- _EXERCISE AIM_: Pictures left aside, return the lines below exactly, from the one with "table.right tr.body td" to the end, including both ends.
(PROVIDED DATA begins)
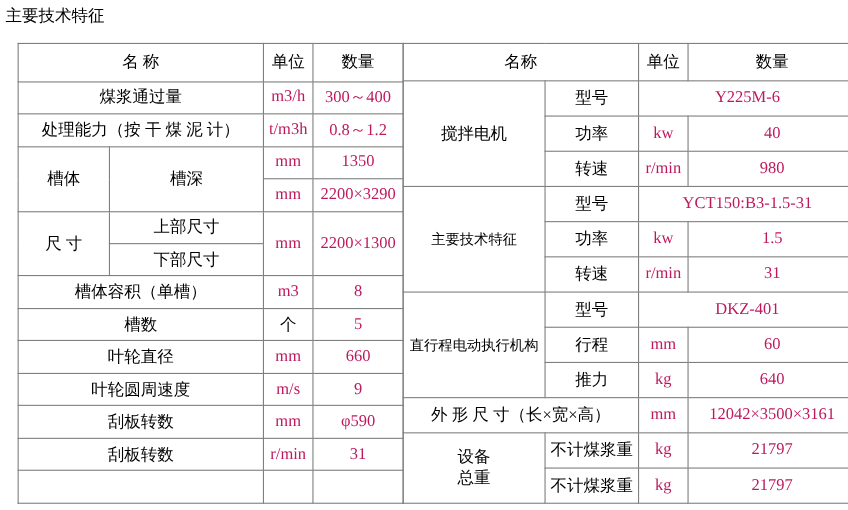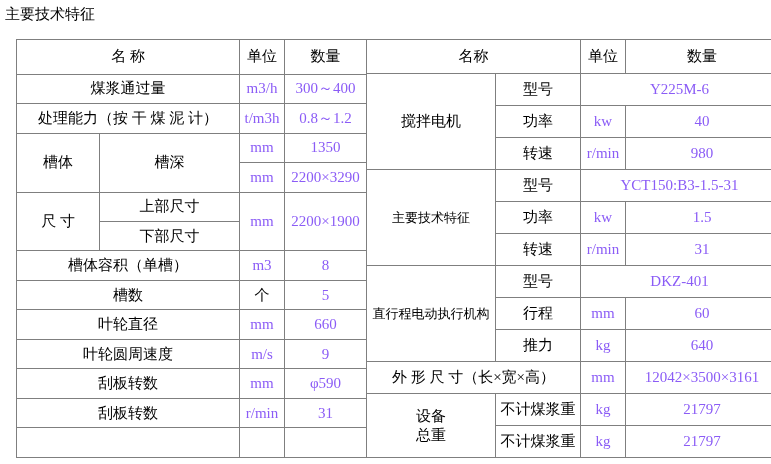--- a/index.html
+++ b/index.html
@@ -43,7 +43,7 @@
   table.left  tr.body td { height: 28px; font-family: Liberation Serif, serif; }
   table.right tr.body td { height: 31px; }
   .num {
-    color: #8b5cf6;
+    color: #be185d;
     font-family: "Liberation Serif", serif;
   }
   .fit { font-size: 13px; }

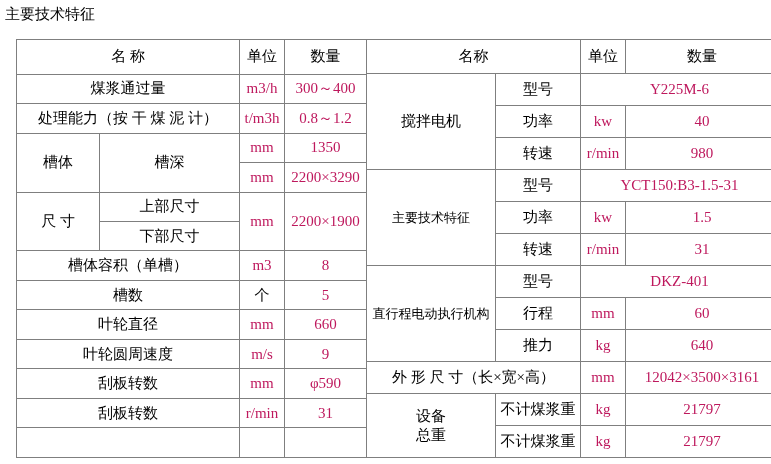--- a/index.html
+++ b/index.html
@@ -93,7 +93,7 @@
       <td rowspan="2">尺 寸</td>
       <td>上部尺寸</td>
       <td class="num" rowspan="2">mm</td>
-      <td class="num" rowspan="2">2200×1900</td>
+      <td class="num" rowspan="2">2200×1300</td>
     </tr>
     <tr class="body">
       <td>下部尺寸</td>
(PROVIDED DATA ends)
- _FINAL ANSWER_:
   table.right tr.body td { height: 31px; }
   .num {
-    color: #8b5cf6;
+    color: #be185d;
     font-family: "Liberation Serif", serif;
   }
   .fit { font-size: 13px; }

--- a/index.html
+++ b/index.html
@@ -93,7 +93,7 @@
       <td rowspan="2">尺 寸</td>
       <td>上部尺寸</td>
       <td class="num" rowspan="2">mm</td>
-      <td class="num" rowspan="2">2200×1900</td>
+      <td class="num" rowspan="2">2200×1300</td>
     </tr>
     <tr class="body">
       <td>下部尺寸</td>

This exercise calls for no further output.